Next Thursday they will pulverize the cataract on my right eye, and replace it with a nice new lens which will, they tell me, allow me to see clearly again. They say it will seem like a miraculous change, from my current status as officially legally blind.
On one hand I am astounded at how much one CAN still see when considered legally blind. But then, I can hardly know what I am not seeing, can I? It is really scary when you honestly THINK you are still seeing well enough to drive (and are still driving,) only to have the specialist say “You’re not driving, are you? You are legally blind!”
Yes, as responsible a driver as I am, and as carefully as I was monitoring my own known condition, I was literally shocked that my sight had worsened to the point of legal blindness. For two days, my knees literally shook at the thought of the harm I could have caused while honestly believing I was seeing well enough to drive. I haven’t been behind the wheel since.

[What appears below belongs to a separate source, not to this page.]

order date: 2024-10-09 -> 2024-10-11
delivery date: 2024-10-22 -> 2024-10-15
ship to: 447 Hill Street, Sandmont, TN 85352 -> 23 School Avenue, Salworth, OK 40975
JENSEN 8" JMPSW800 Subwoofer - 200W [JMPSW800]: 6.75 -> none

Makes me wonder how many other people are out there driving around, peering through cataracts as bad as mine are, and not realizing it, because they come on so slowly you adjust to limited vision without realizing how bad it is. Since MANY people begin to develop these things after age 40, it’s something to stay aware of. It is also not a great idea, (as I was told), to wait till they become really bad, to have the surgery. In any case, whether they tell you to you not, go back in and get that vision checked often, once diagnosed.

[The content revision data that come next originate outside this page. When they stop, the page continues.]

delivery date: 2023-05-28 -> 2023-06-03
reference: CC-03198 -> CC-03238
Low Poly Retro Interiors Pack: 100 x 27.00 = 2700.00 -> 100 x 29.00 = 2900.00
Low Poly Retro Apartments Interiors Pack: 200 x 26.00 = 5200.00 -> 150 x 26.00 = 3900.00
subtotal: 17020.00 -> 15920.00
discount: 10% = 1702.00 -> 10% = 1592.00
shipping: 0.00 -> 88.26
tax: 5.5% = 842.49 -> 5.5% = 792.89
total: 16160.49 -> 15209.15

Now let me tell you what was involved for me in arranging things so I could afford to even have this done! The process began last February when I finally realized I had to get these eyes fixed. Surgery will be Oct 19th.
It took me that long to a) find a way to pay the 20% balance Medicare won’t cover, and b) find an eye surgeon who was capable of treating me like a worthwhile human being!

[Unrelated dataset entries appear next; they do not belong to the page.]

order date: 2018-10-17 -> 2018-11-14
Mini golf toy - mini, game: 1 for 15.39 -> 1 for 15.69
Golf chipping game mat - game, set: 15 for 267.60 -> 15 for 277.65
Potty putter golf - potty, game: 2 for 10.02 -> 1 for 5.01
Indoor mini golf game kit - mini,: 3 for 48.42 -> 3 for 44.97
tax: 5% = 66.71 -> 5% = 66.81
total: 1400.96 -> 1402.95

I am 66 and live on SS disability of under 1000.00 a month, just enough to make me NOT eligible for state Medical Assistance, which would cover the 20% Medicare doesn’t. Twenty percent of hospital/Dr. charges is most definitely NOT in my budget.
Fortunately, I am a retired RN who has done case management, so in time, on my own, I unearthed a little known program called Senior Partners Care. This is a partnership between the Minnesota Senior Federation and Healtheast Hospital Corp here in the Twin Cities. The agreement is that certain HealthEast hospitals and clinics will settle for what Medicare pays, and not charge anymore than that. If you are poor enough, and over 65, you may qualify for this and I did. It does mean only being able to use certain clinics and hospitals, but everything IS covered, and you don’t end up in debt clear up to your cataracts!
The interesting part of this is that the clinic I had been using all along, IS a member of this agreement, but who knew ?! They sure didn’t tell me, and had been charging me the full 20% of my bill that Medicare doesn’t cover. If I missed one month payment, they were on the phone.
What this meant, of course, was I had to decline most of what my doctor had been recommending for me in terms of diagnostic tests and treatments, because I could not afford that 20% co pay. Hmmm. Maybe one way to keep the poor from over utilizing helpful corporate based programs like this is to just not tell people about them? (Oops, sorry, my cynic slipped out there for a moment!)
Ok. Funding taken care of, the next step was making an appointment with one of their approved eye clinics and eye surgeons. Six weeks wait to get in for initial appointment. I was grateful I had taken a witness with me, who can validate that this “doctor” had the personality of a constipated barracuda, and literally had me in tears with her nasty, authoritarian, demeaning manner. (I do suffer PTSD about having ANY surgery, due to some pretty traumatic past experiences, and telling her this did not soften her one BIT.)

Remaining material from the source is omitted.